Several weeks ago I was sitting minding my own business in a coffee shop when three “regulars” walked in. I could tell they were “regulars” because the three of them occupied four tables and shouted their conversation across the room.
One of them put down his phone and announced, “That was my son on the phone and I was just telling him about all my aches and pains. When I was his age I thought it was only old people who had aches and pains, but now I am one of them.”
His friend from two tables away prophetically shouted, “We are all one of them.” This phrase struck me as deeply defining the nature of who we are called to be by our baptism.
We see homeless marching for affordable housing, refugees pleading for protection and workers groaning against servitude and we say, “I feel sorry for them.” But we are called to be people who are able to look at those the world calls “them” and to feel the kinship of the Lord’s Prayer that says, “We are all one of them.”
I was on the streets recently on one of those warm, sultry summer evenings that reminded me how fortunate I was to have a ministry of walking around. As I neared an intersection in a district known for drugs and violence, I was approached by a gentleman who looked a little out of place. He was middle-aged and although dressed casually he gave the appearance of being a working man who did not belong in this neck of the downtown woods.
“Where are you heading?” he asked, and when I pointed vaguely into the distance towards the next major intersection he asked if he could walk with me. He lost no time in getting to the point, “Do you pray for people?”
“Sure,” I said. “Do you have something specific you would like me to pray for?”
“My father is dead, but I have two sisters. I want you to pray for them. Please pray for them. I have caused them so much harm. Don’t pray for me. I don’t deserve prayers. Look at me. Look. Do I look old and ugly?”
I assured him that apart from a little loss of hair he did not look old and certainly did not look ugly. “I am ugly,” he continued. “I have hurt everyone who has come near to me. Please pray for my sisters. They don’t deserve to have a brother like me. I have not hurt them physically or sexually, but I have taken advantage of them by stealing money constantly. I told you, I am a disgrace. Please pray for them. Do you know where I am going right now? I am going to that phone booth over there to order drugs.”
With that he stared at me waiting for a look of condemnation as he pulled a wad of bills from his pocket and said, “There is $160 here, it will be gone soon.” As we reached the intersection, he went to leave and I handed him my “Church on the Street” card with my phone number and asked him to call me anytime.
He looked at the card as if to return it and said, “Don’t befriend me, I will hurt you like I have hurt everyone. Please, if I ever ask for money, please don’t give it to me. I have tried everything to stop; therapy, 12-step programs, counselling. It’s no use, don’t waste prayers on me, but please promise you will pray for my sisters.”

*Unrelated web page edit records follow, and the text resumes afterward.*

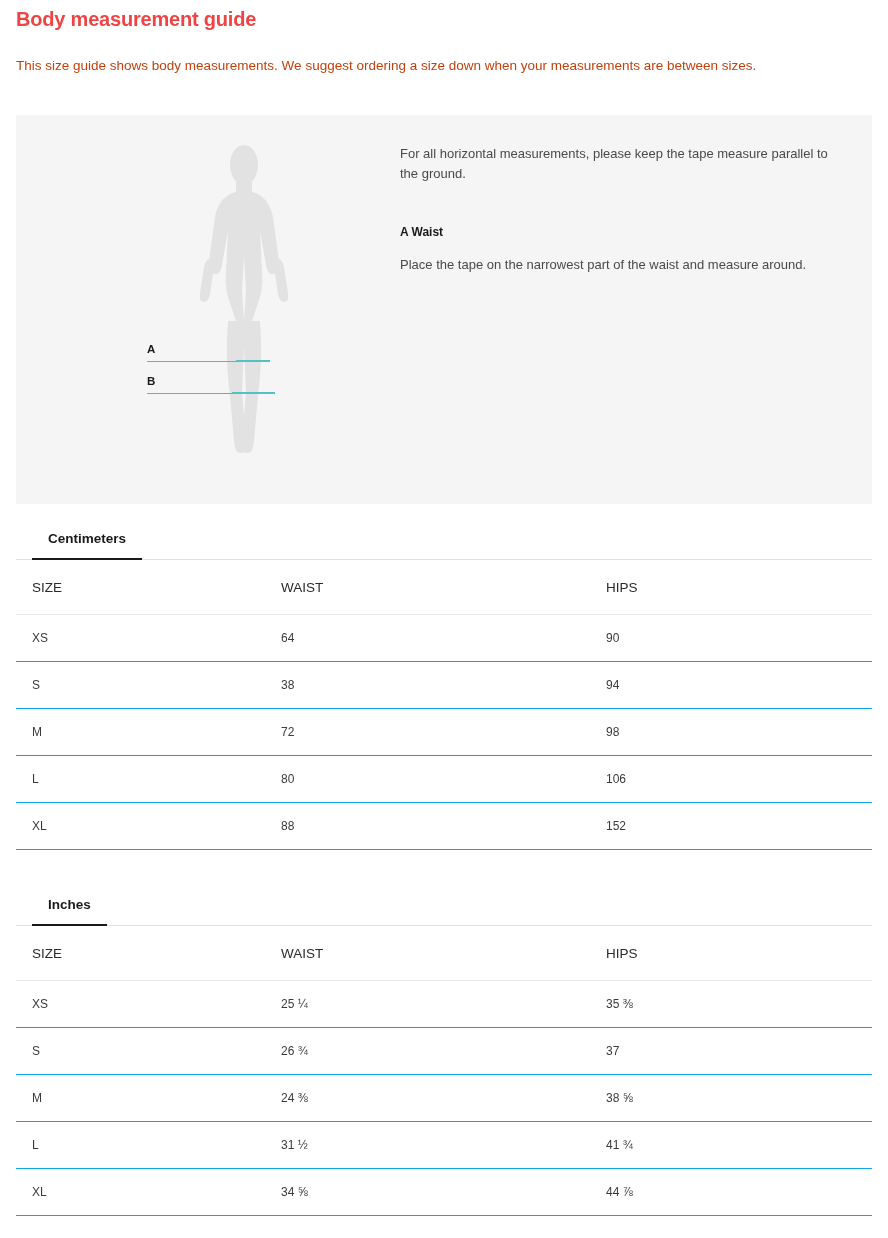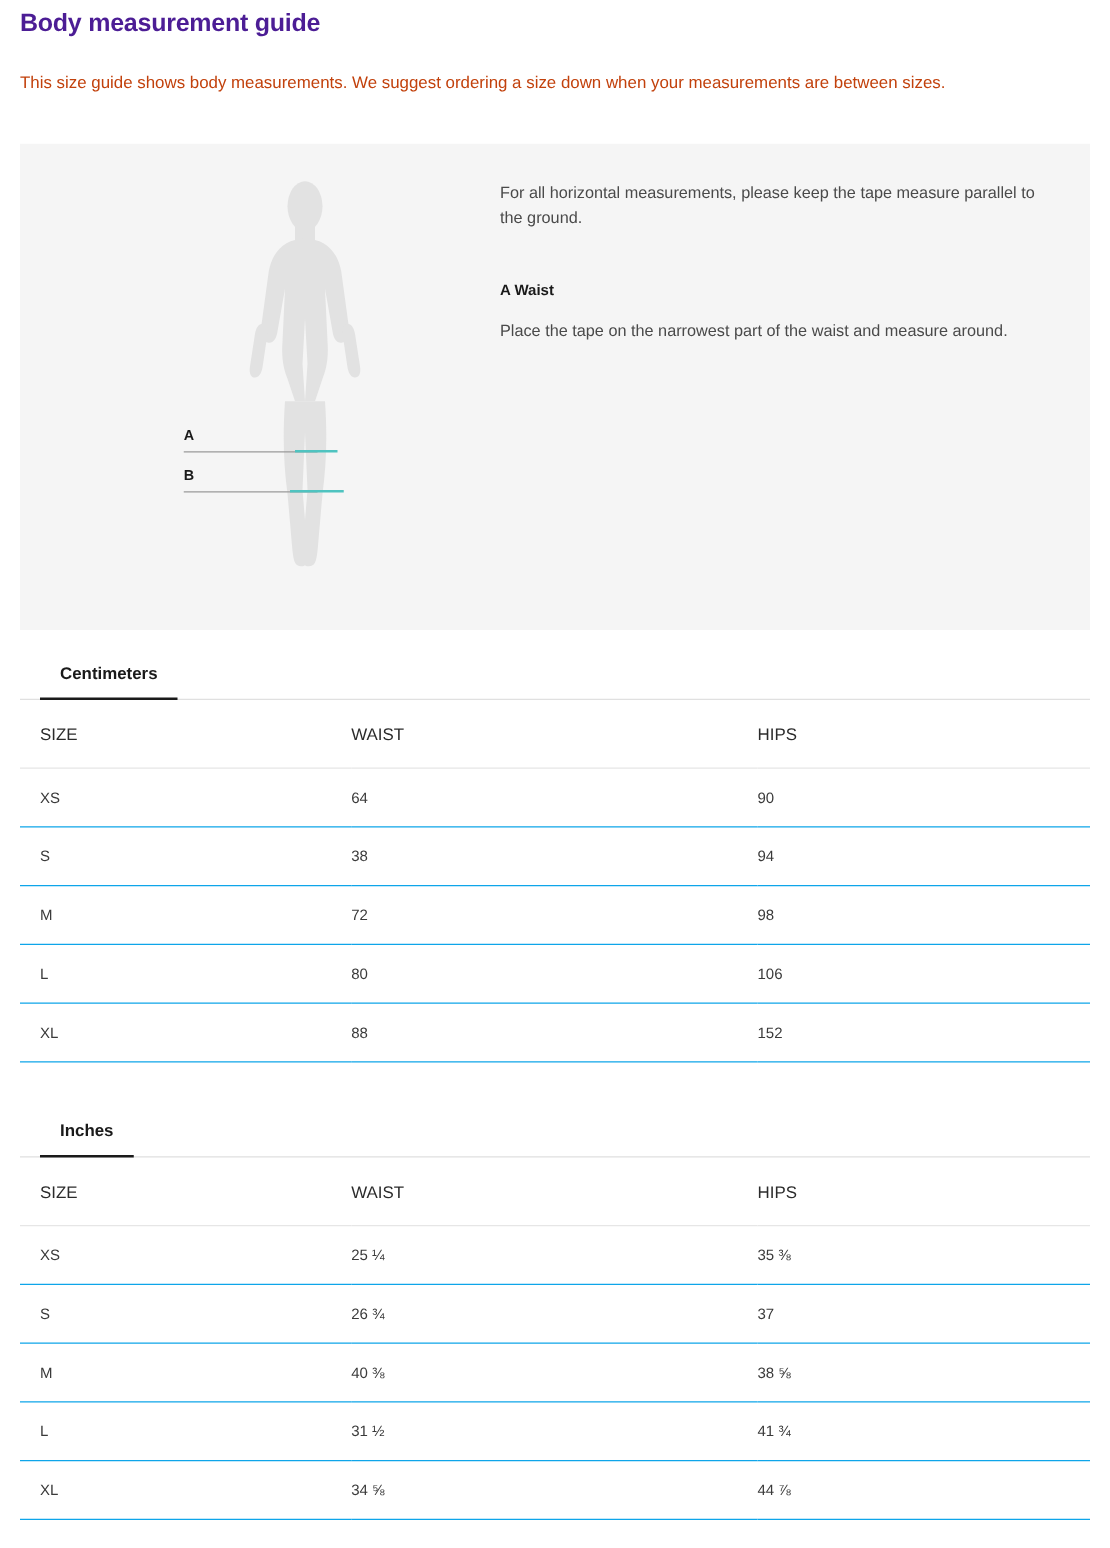--- a/index.html
+++ b/index.html
@@ -14,21 +14,21 @@
     font-family: "Liberation Sans", sans-serif;
     color: #2b2b2b;
     overflow: hidden;
   }
   .page {
     padding: 0 16px;
   }
   .page-title {
     font-size: 20px;
     font-weight: bold;
-    color: #4c1d95;
+    color: #ef4444;
     margin: 0;
     padding: 8px 0 0 0;
     letter-spacing: -0.2px;
   }
   .intro {
     font-size: 13.5px;
     color: #c2410c;
     margin: 0;
     padding: 26px 0 0 0;
     line-height: 1.4;
@@ -254,21 +254,21 @@
           <td>25 ¼</td>
           <td>35 ⅜</td>
         </tr>
         <tr>
           <td class="col-size">S</td>
           <td>26 ¾</td>
           <td>37</td>
         </tr>
         <tr>
           <td class="col-size">M</td>
-          <td>40 ⅜</td>
+          <td>24 ⅜</td>
           <td>38 ⅝</td>
         </tr>
         <tr>
           <td class="col-size">L</td>
           <td>31 ½</td>
           <td>41 ¾</td>
         </tr>
         <tr>
           <td class="col-size">XL</td>
           <td>34 ⅝</td>

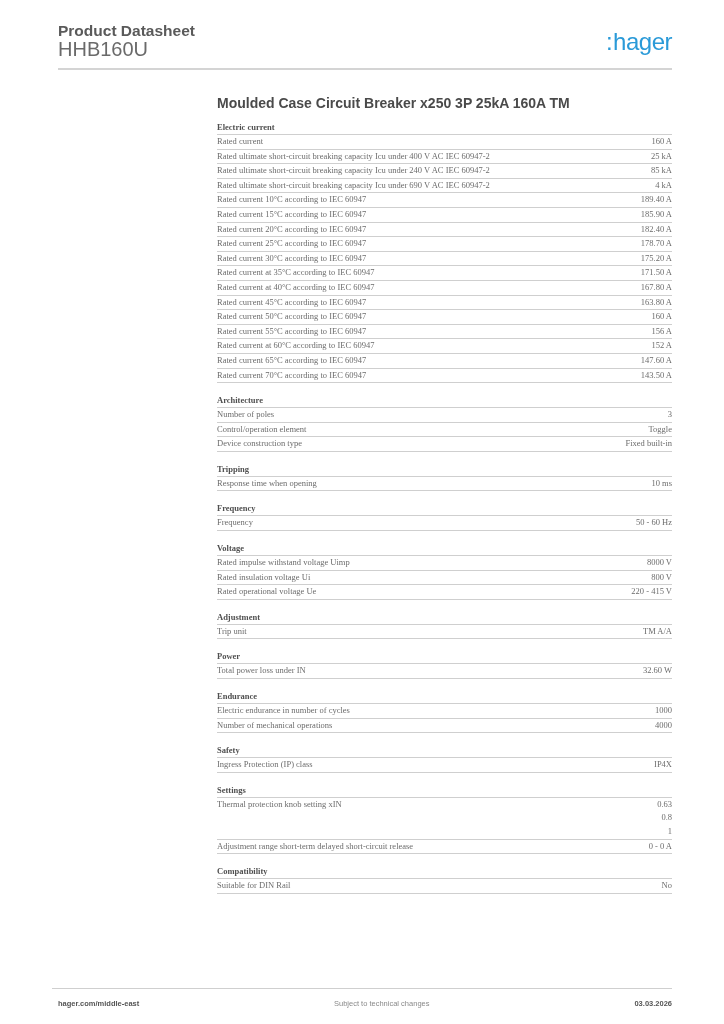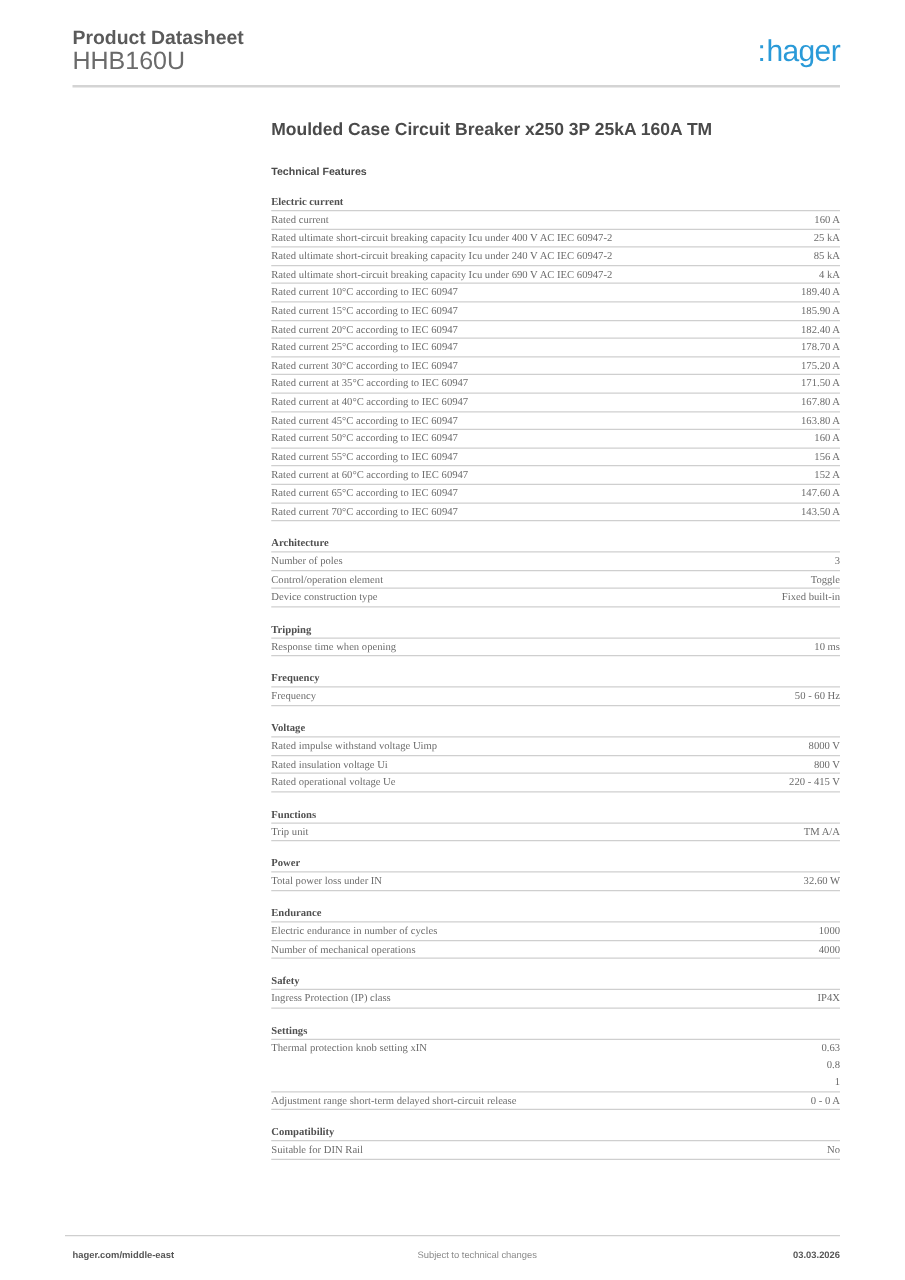--- a/index.html
+++ b/index.html
@@ -32,21 +32,20 @@
 
 <div class="header">
   <div class="doc-title">Product Datasheet</div>
   <div class="doc-sub">HHB160U</div>
   <div class="logo"><span class="colon">:</span><span>hager</span></div>
 </div>
 <div class="header-rule"></div>
 
 <div class="content">
   <div class="product-name">Moulded Case Circuit Breaker x250 3P 25kA 160A TM</div>
-  <div class="tech-title">Technical Features</div>
   <div id="sections">
       <div class="section">
         <div class="sec-head">Electric current</div>
         <div class="row">
           <span class="lbl">Rated current</span>
           <span class="val">160 A</span>
         </div>
         <div class="row">
           <span class="lbl">Rated ultimate short-circuit breaking capacity Icu under 400 V AC IEC 60947-2</span>
           <span class="val">25 kA</span>
@@ -150,21 +149,21 @@
         <div class="row">
           <span class="lbl">Rated insulation voltage Ui</span>
           <span class="val">800 V</span>
         </div>
         <div class="row">
           <span class="lbl">Rated operational voltage Ue</span>
           <span class="val">220 - 415 V</span>
         </div>
       </div>
       <div class="section">
-        <div class="sec-head">Functions</div>
+        <div class="sec-head">Adjustment</div>
         <div class="row">
           <span class="lbl">Trip unit</span>
           <span class="val">TM A/A</span>
         </div>
       </div>
       <div class="section">
         <div class="sec-head">Power</div>
         <div class="row">
           <span class="lbl">Total power loss under IN</span>
           <span class="val">32.60 W</span>

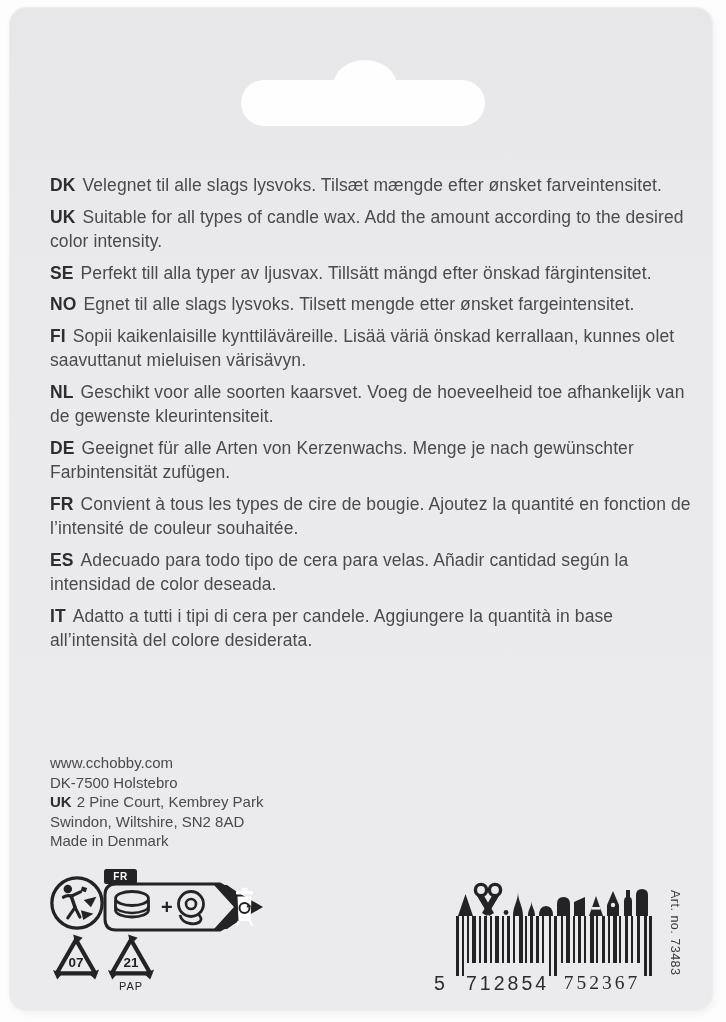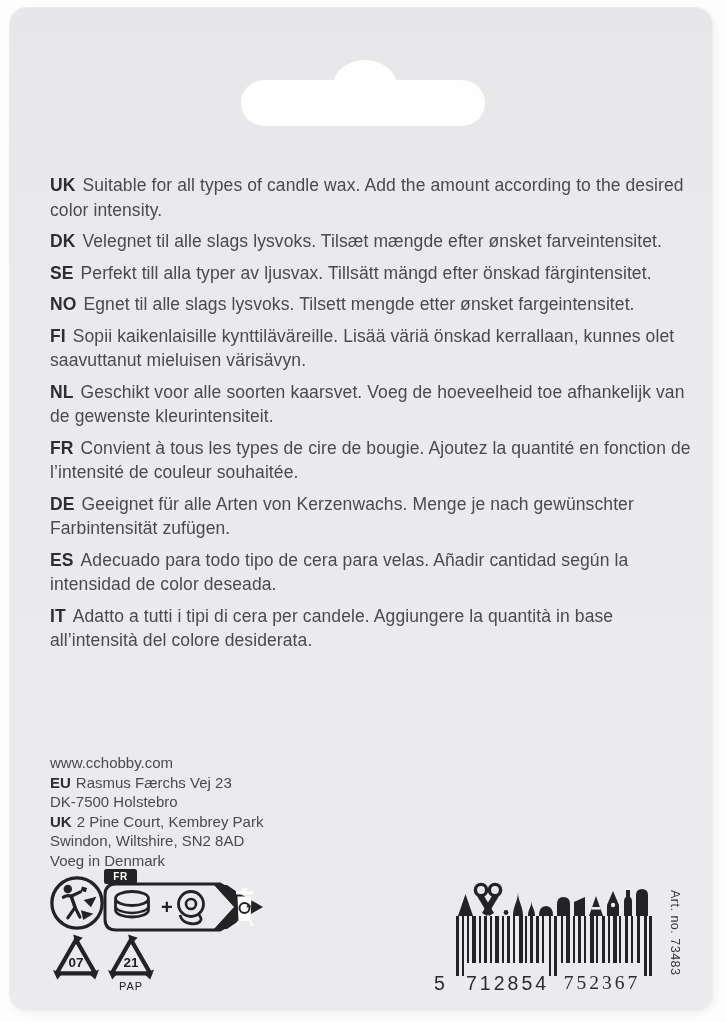--- a/index.html
+++ b/index.html
@@ -47,39 +47,38 @@
 </style>
 </head>
 <body>
 
 <div class="package">
 
   <div class="euro-slot-bump"></div>
   <div class="euro-slot"></div>
 
   <div class="instructions">
+    <p><span class="lang">DK</span><span>Velegnet til alle slags lysvoks. Tilsæt mængde efter ønsket farveintensitet.</span></p>
     <p><span class="lang">UK</span><span>Suitable for all types of candle wax. Add the amount according to the desired color intensity.</span></p>
-    <p><span class="lang">DK</span><span>Velegnet til alle slags lysvoks. Tilsæt mængde efter ønsket farveintensitet.</span></p>
     <p><span class="lang">SE</span><span>Perfekt till alla typer av ljusvax. Tillsätt mängd efter önskad färgintensitet.</span></p>
     <p><span class="lang">NO</span><span>Egnet til alle slags lysvoks. Tilsett mengde etter ønsket fargeintensitet.</span></p>
     <p><span class="lang">FI</span><span>Sopii kaikenlaisille kynttiläväreille. Lisää väriä önskad kerrallaan, kunnes olet saavuttanut mieluisen värisävyn.</span></p>
     <p><span class="lang">NL</span><span>Geschikt voor alle soorten kaarsvet. Voeg de hoeveelheid toe afhankelijk van de gewenste kleurintensiteit.</span></p>
+    <p><span class="lang">DE</span><span>Geeignet für alle Arten von Kerzenwachs. Menge je nach gewünschter Farbintensität zufügen.</span></p>
     <p><span class="lang">FR</span><span>Convient à tous les types de cire de bougie. Ajoutez la quantité en fonction de l’intensité de couleur souhaitée.</span></p>
-    <p><span class="lang">DE</span><span>Geeignet für alle Arten von Kerzenwachs. Menge je nach gewünschter Farbintensität zufügen.</span></p>
     <p><span class="lang">ES</span><span>Adecuado para todo tipo de cera para velas. Añadir cantidad según la intensidad de color deseada.</span></p>
     <p><span class="lang">IT</span><span>Adatto a tutti i tipi di cera per candele. Aggiungere la quantità in base all’intensità del colore desiderata.</span></p>
   </div>
 
   <div class="address">
     <div>www.cchobby.com</div>
-    <div><span class="lang">EU</span><span>Rasmus Færchs Vej 23</span></div>
     <div>DK-7500 Holstebro</div>
     <div><span class="lang">UK</span><span>2 Pine Court, Kembrey Park</span></div>
     <div>Swindon, Wiltshire, SN2 8AD</div>
-    <div>Voeg in Denmark</div>
+    <div>Made in Denmark</div>
   </div>
 
   <div class="tidyman">
     <svg width="58" height="58" viewBox="0 0 60 60">
       <circle cx="30" cy="30" r="26" class="stroke-ink" stroke-width="3.4"></circle>
       <circle cx="20.5" cy="15.5" r="4.4" class="ink"></circle>
       <path d="M16,24 Q20,21.5 24,23 L33.5,18.5" class="stroke-ink" stroke-width="3.4" stroke-linecap="round"></path>
       <path d="M24,23 L28,34.5" class="stroke-ink" stroke-width="3.6" stroke-linecap="round"></path>
       <path d="M28,34.5 L20.5,45.5 M28,34.5 L33,44.5" class="stroke-ink" stroke-width="3.2" stroke-linecap="round"></path>
       <rect x="34.5" y="13.5" width="5.5" height="4.6" class="ink" transform="rotate(18 37 15.5)"></rect>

Only after asking him three times did he consent to allow me to pray for him as well as his sisters, then he was off, swallowed up in the darkness of the night, a soul carrying the weight of the guilt of addiction and its consequences, a soul trapped within memories which torment and accuse.
Fr. Greg Boyle in his book Tattoos on the Heart wrote, “The principal suffering of the poor is shame and disgrace. It is a toxic shame, a global sense of failure of the whole self.”
As my eyes followed this unknown stranger into the night, my mind recalled moments in my life when I felt the despondence of hopelessness and I thought to myself, “We are all one of them.”